§ LISTED ENTRIES:

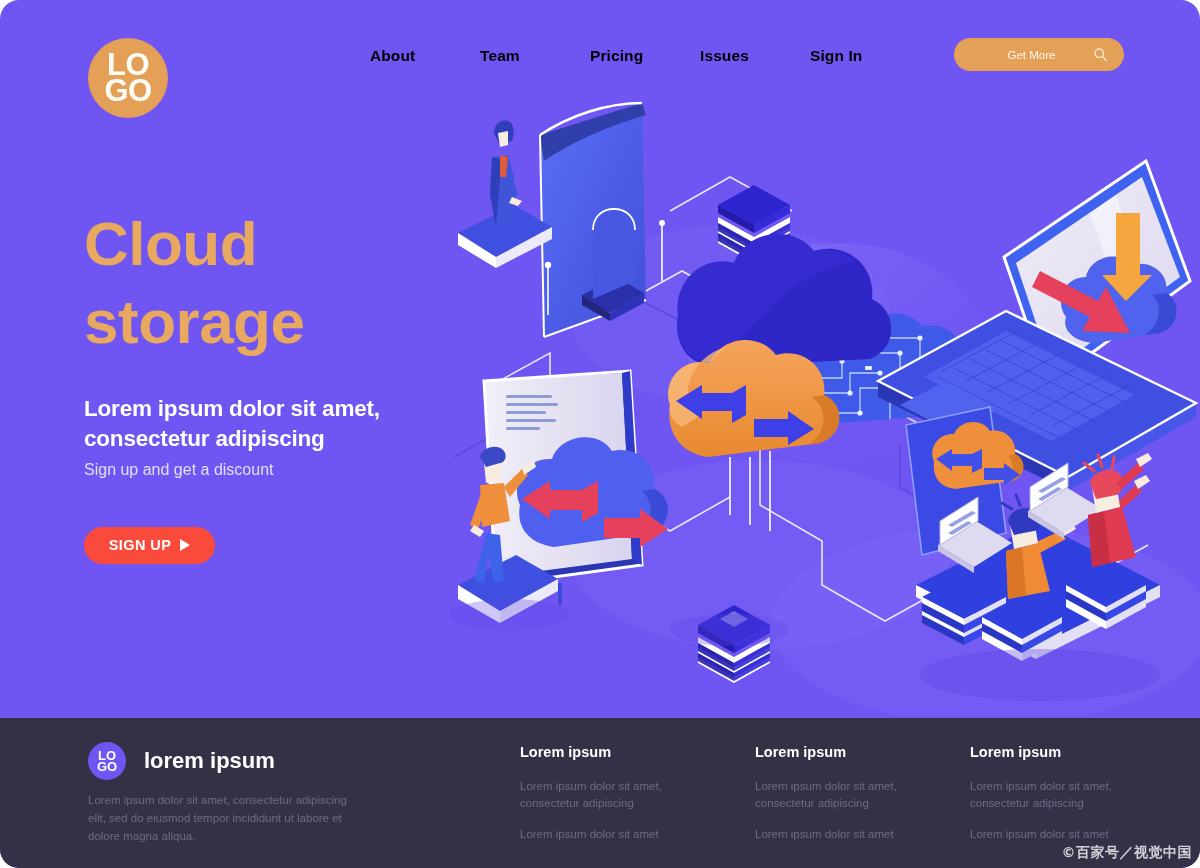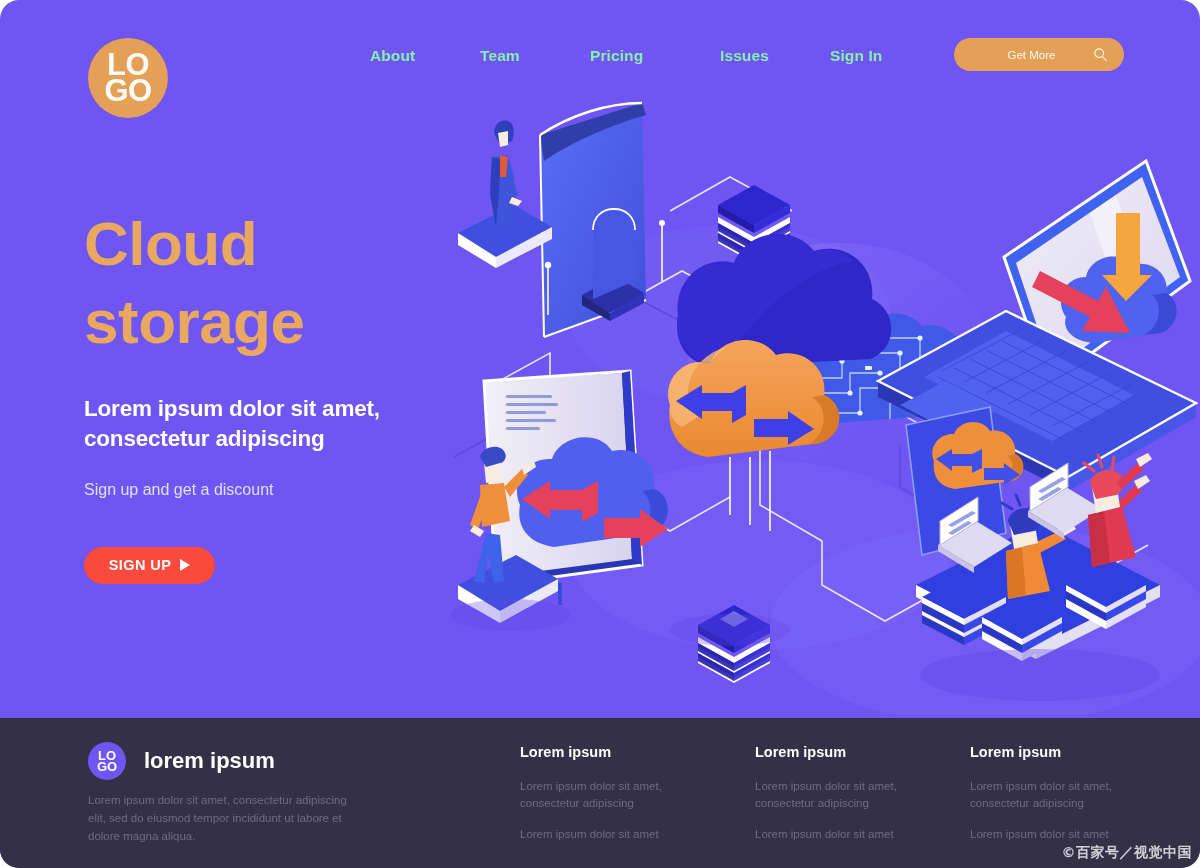--- a/index.html
+++ b/index.html
@@ -42,7 +42,7 @@
     display: flex; align-items: center; gap: 0;
   }
   .nav a {
-    color: #86efac;
+    color: #000000;
     font-size: 15.5px; font-weight: 700;
     text-decoration: none;
     padding: 5px 0;

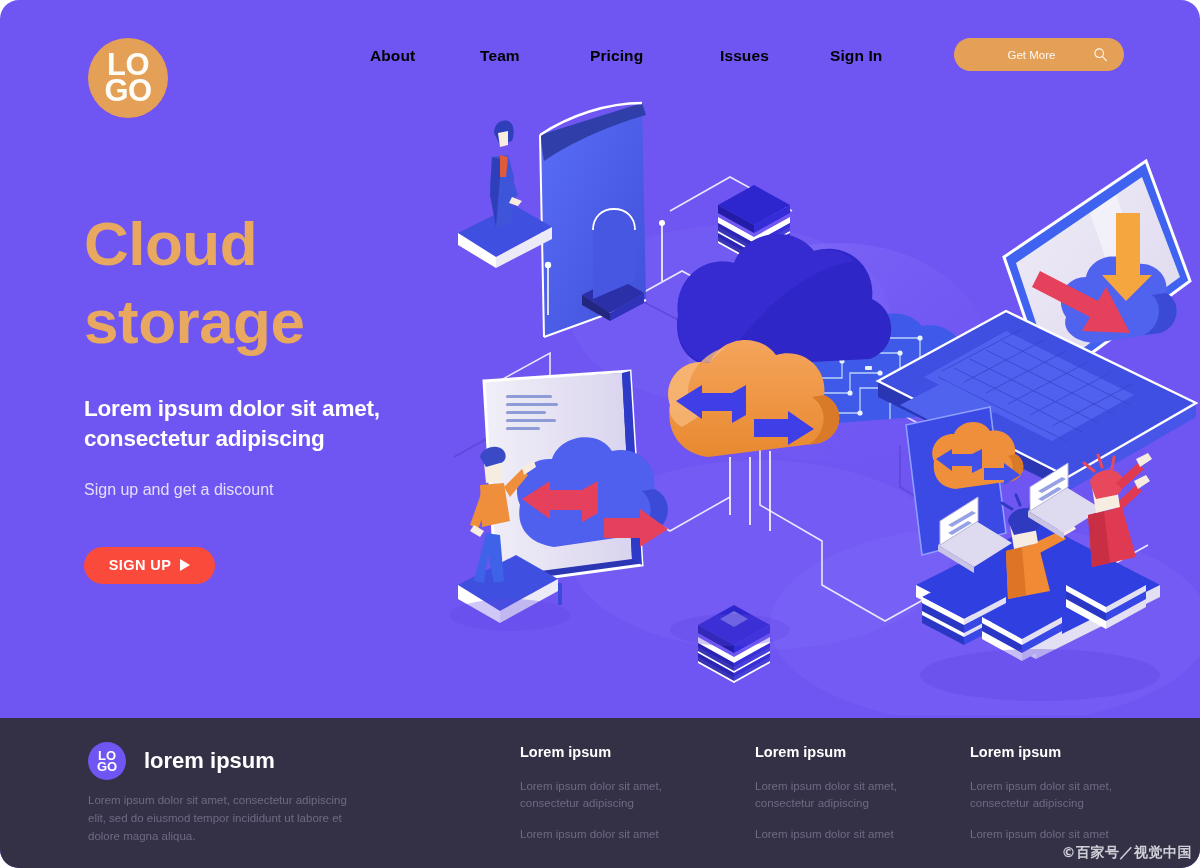--- a/index.html
+++ b/index.html
@@ -52,7 +52,7 @@
   .nav a:nth-child(1) { width: 110px; }
   .nav a:nth-child(2) { width: 110px; }
   .nav a:nth-child(3) { width: 110px; }
-  .nav a:nth-child(4) { width: 110px; margin-left: 20px; }
+  .nav a:nth-child(4) { width: 110px; }
   .nav a:nth-child(5) { width: 110px; }
   .cta-pill {
     position: absolute; left: 954px; top: 38px;

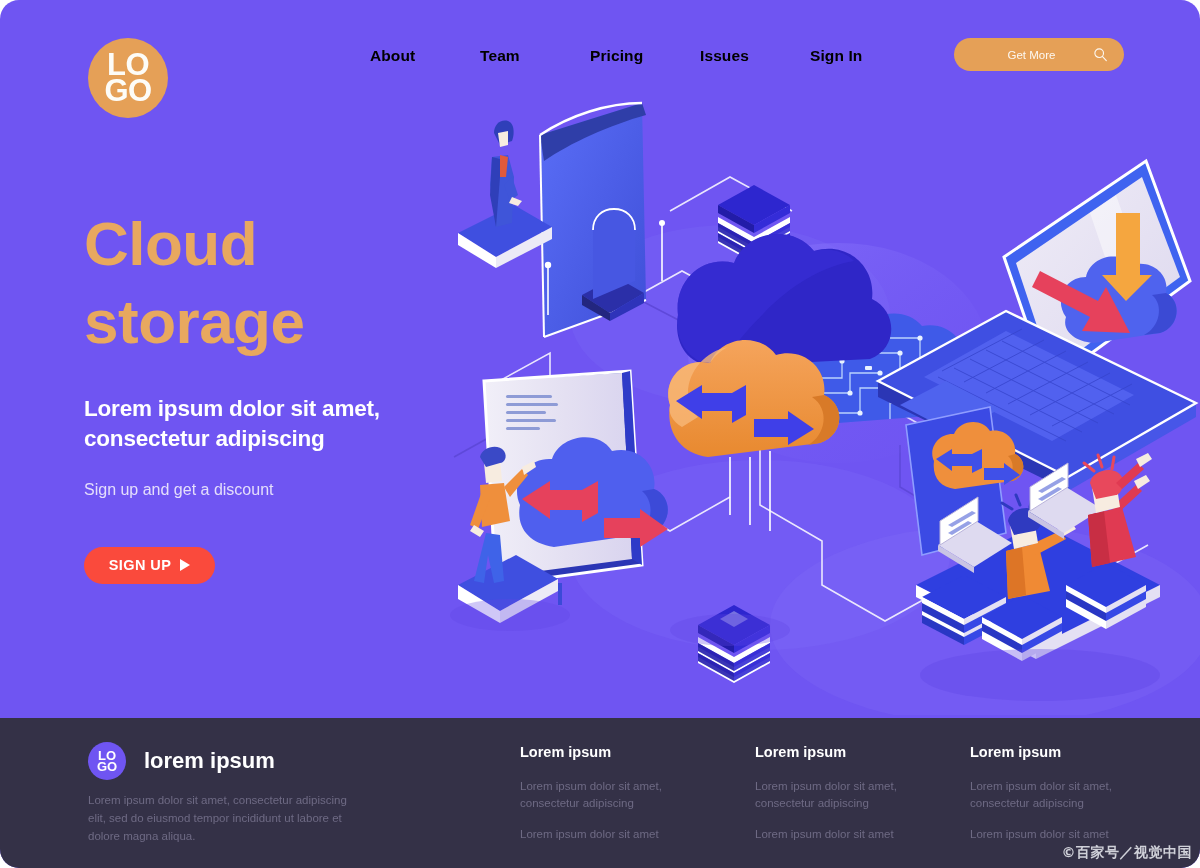--- a/index.html
+++ b/index.html
@@ -86,7 +86,7 @@
     letter-spacing: -0.2px;
   }
   .hero-note {
-    margin-top: 26px;
+    margin-top: 6px;
     color: #e4defb;
     font-size: 16px; font-weight: 400;
   }

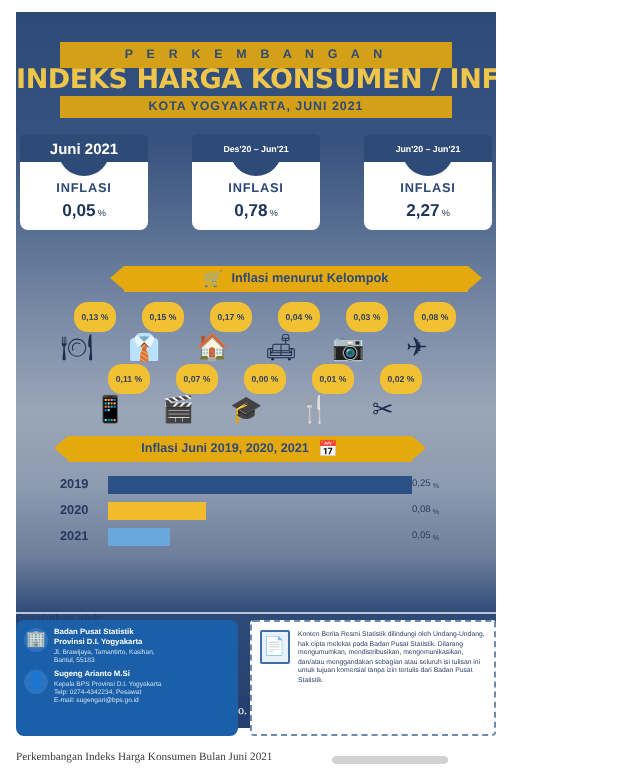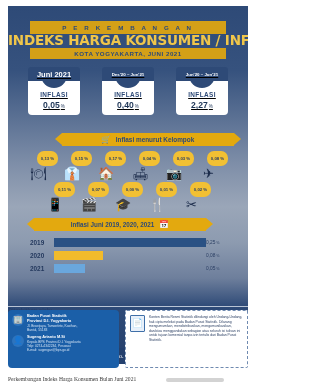--- a/index.html
+++ b/index.html
@@ -45,7 +45,7 @@
     position:absolute;left:0;right:0;top:61px;
     display:flex;justify-content:center;gap:22px;
   }
-  .card{width:52px;text-decoration:underline;}
+  .card{width:64px;}
   .card-top{
     height:14px;background:#2e4a77;
     border-top-left-radius:3px;border-top-right-radius:3px;

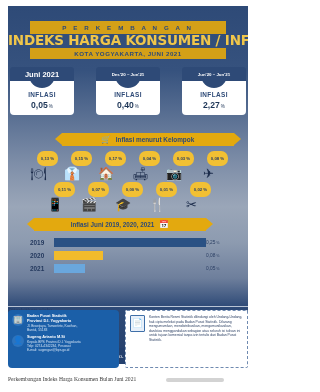--- a/index.html
+++ b/index.html
@@ -211,7 +211,7 @@
           <div class="card-notch"></div>
           <div class="card-lbl">INFLASI</div>
           <div class="card-val">
-            <span>0,40</span><span class="pc">%</span>
+            <span>0,78</span><span class="pc">%</span>
           </div>
         </div>
       </div>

§ THE TASK: Where the word "decoration" shows up in a line of the listing, return that line.

§ ANSWER SPACE:
     text-decoration: none;
-  .card{width:52px;text-decoration:underline;}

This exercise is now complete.